Front-end code change data >>
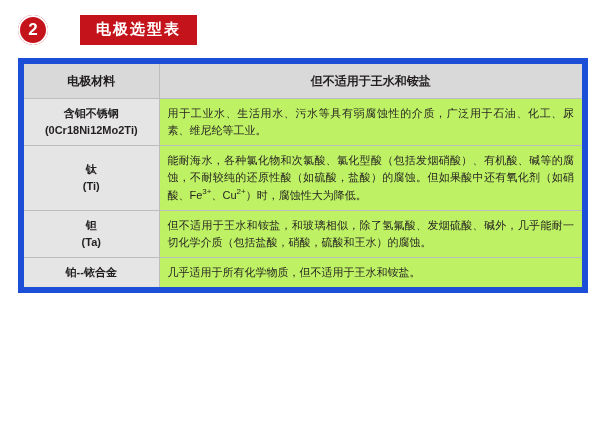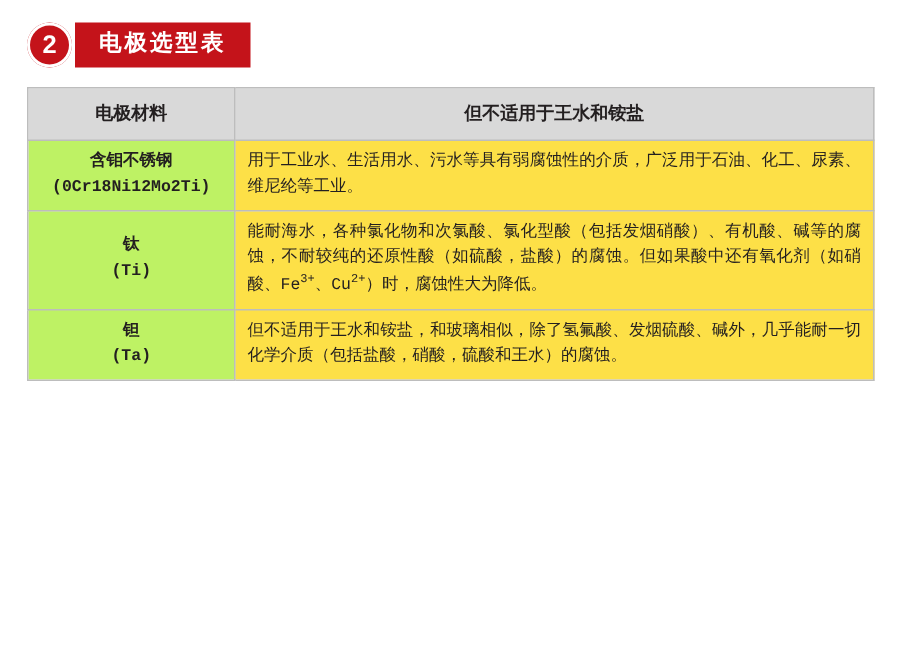--- a/index.html
+++ b/index.html
@@ -43,7 +43,7 @@
     flex: 0 0 auto;
   }
   .title-bar {
-    margin-left: 2px;
+    margin-left: 32px;
     background: #c4131a;
     color: #ffffff;
     font-size: 15px;

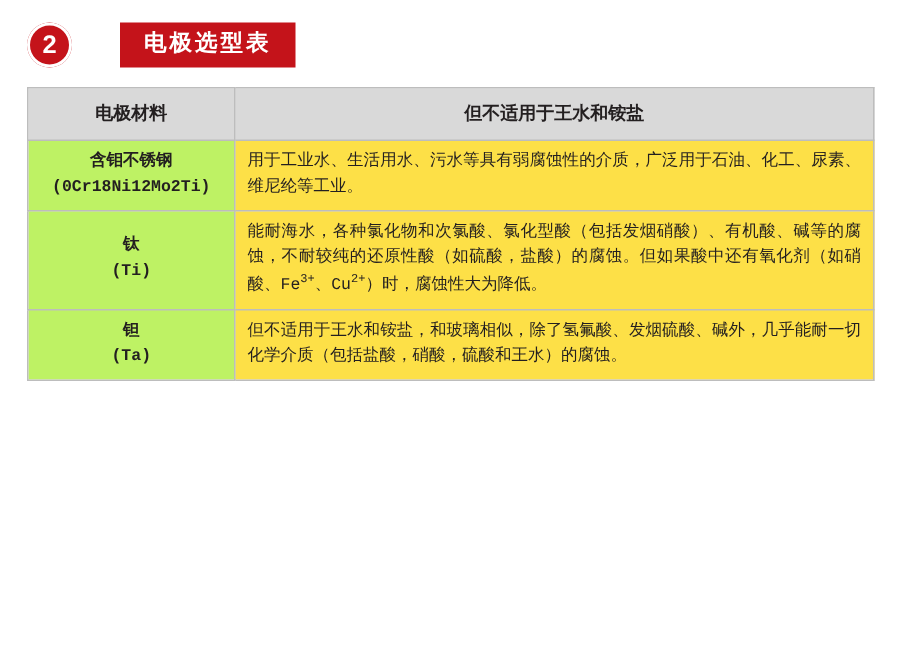--- a/index.html
+++ b/index.html
@@ -57,8 +57,7 @@
     border-collapse: collapse;
     width: 564px;
     table-layout: fixed;
-    border: 1px solid #1d4ed8;
-    font-family: Liberation Mono, monospace;
+    border: 6px solid #1d4ed8;
   }
   table.spec th, table.spec td {
     border: 1px solid #bdbdbd;

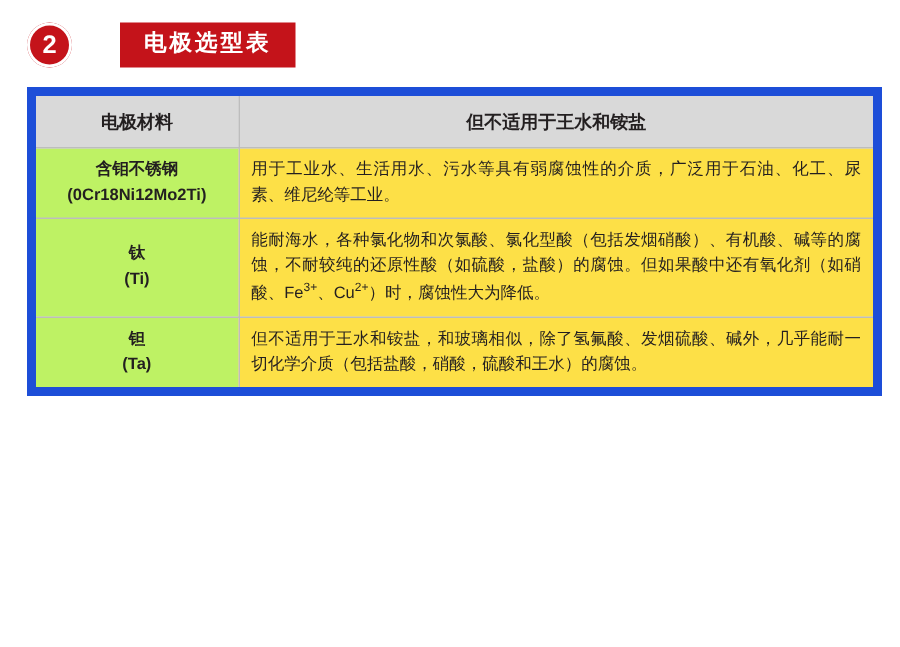--- a/index.html
+++ b/index.html
@@ -77,7 +77,7 @@
   .col-mat { width: 138px; }
   .col-desc { width: 426px; }
   td.mat {
-    background: #bef264;
+    background: #e5e5e5;
     text-align: center;
     font-weight: bold;
     font-size: 11.5px;

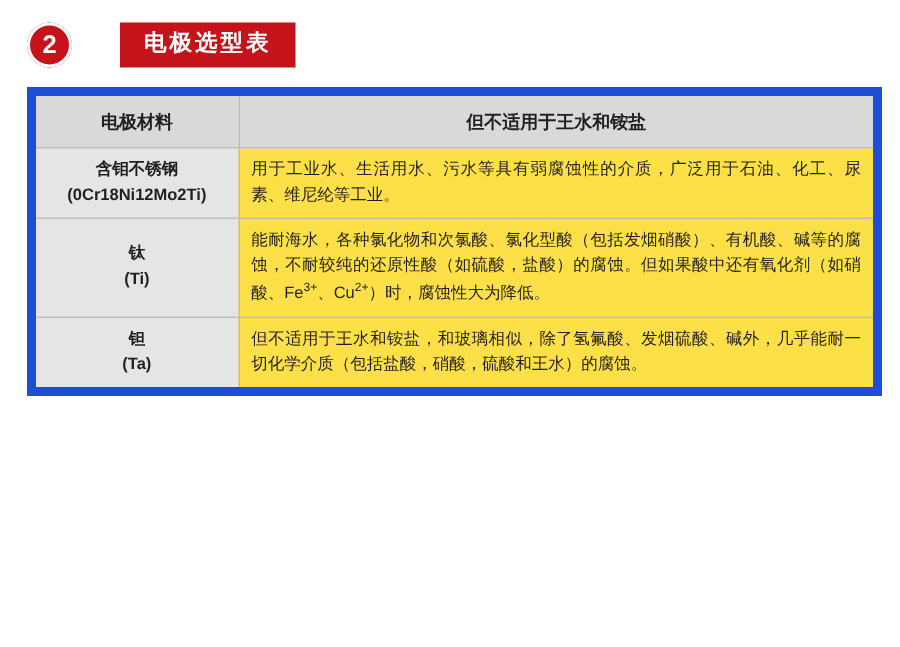--- a/index.html
+++ b/index.html
@@ -87,7 +87,7 @@
     font-weight: bold;
   }
   td.desc {
-    background: #fde047;
+    background: #bef264;
     text-align: justify;
     text-justify: inter-ideograph;
     color: #231f20;

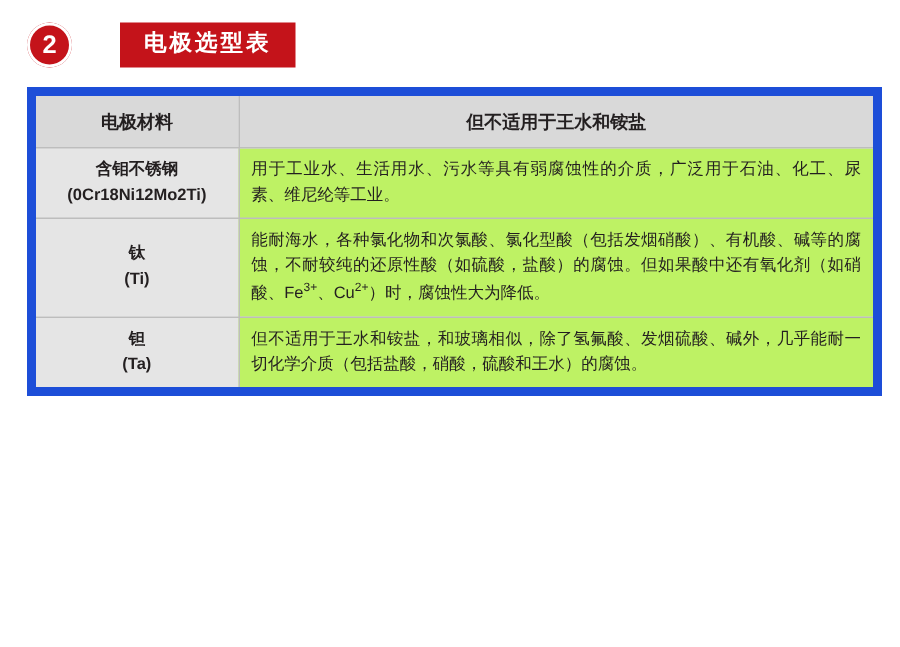--- a/index.html
+++ b/index.html
@@ -137,6 +137,12 @@
         </td>
         <td class="desc">但不适用于王水和铵盐，和玻璃相似，除了氢氟酸、发烟硫酸、碱外，几乎能耐一切化学介质（包括盐酸，硝酸，硫酸和王水）的腐蚀。</td>
       </tr>
+      <tr>
+        <td class="mat plain">
+          <div>铂--铱合金</div>
+        </td>
+        <td class="desc">几乎适用于所有化学物质，但不适用于王水和铵盐。</td>
+      </tr>
     </tbody>
   </table>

Task objective >>
Your answer must be exactly the lines from the one containing "6px solid #1d4ed8;" through the last line of the records above, both included, with every picture left out.

Output of the task >>
+    border: 6px solid #1d4ed8;
   }
   table.spec th, table.spec td {
     border: 1px solid #bdbdbd;

--- a/index.html
+++ b/index.html
@@ -77,7 +77,7 @@
   .col-mat { width: 138px; }
   .col-desc { width: 426px; }
   td.mat {
-    background: #bef264;
+    background: #e5e5e5;
     text-align: center;
     font-weight: bold;
     font-size: 11.5px;

--- a/index.html
+++ b/index.html
@@ -87,7 +87,7 @@
     font-weight: bold;
   }
   td.desc {
-    background: #fde047;
+    background: #bef264;
     text-align: justify;
     text-justify: inter-ideograph;
     color: #231f20;

--- a/index.html
+++ b/index.html
@@ -137,6 +137,12 @@
         </td>
         <td class="desc">但不适用于王水和铵盐，和玻璃相似，除了氢氟酸、发烟硫酸、碱外，几乎能耐一切化学介质（包括盐酸，硝酸，硫酸和王水）的腐蚀。</td>
       </tr>
+      <tr>
+        <td class="mat plain">
+          <div>铂--铱合金</div>
+        </td>
+        <td class="desc">几乎适用于所有化学物质，但不适用于王水和铵盐。</td>
+      </tr>
     </tbody>
   </table>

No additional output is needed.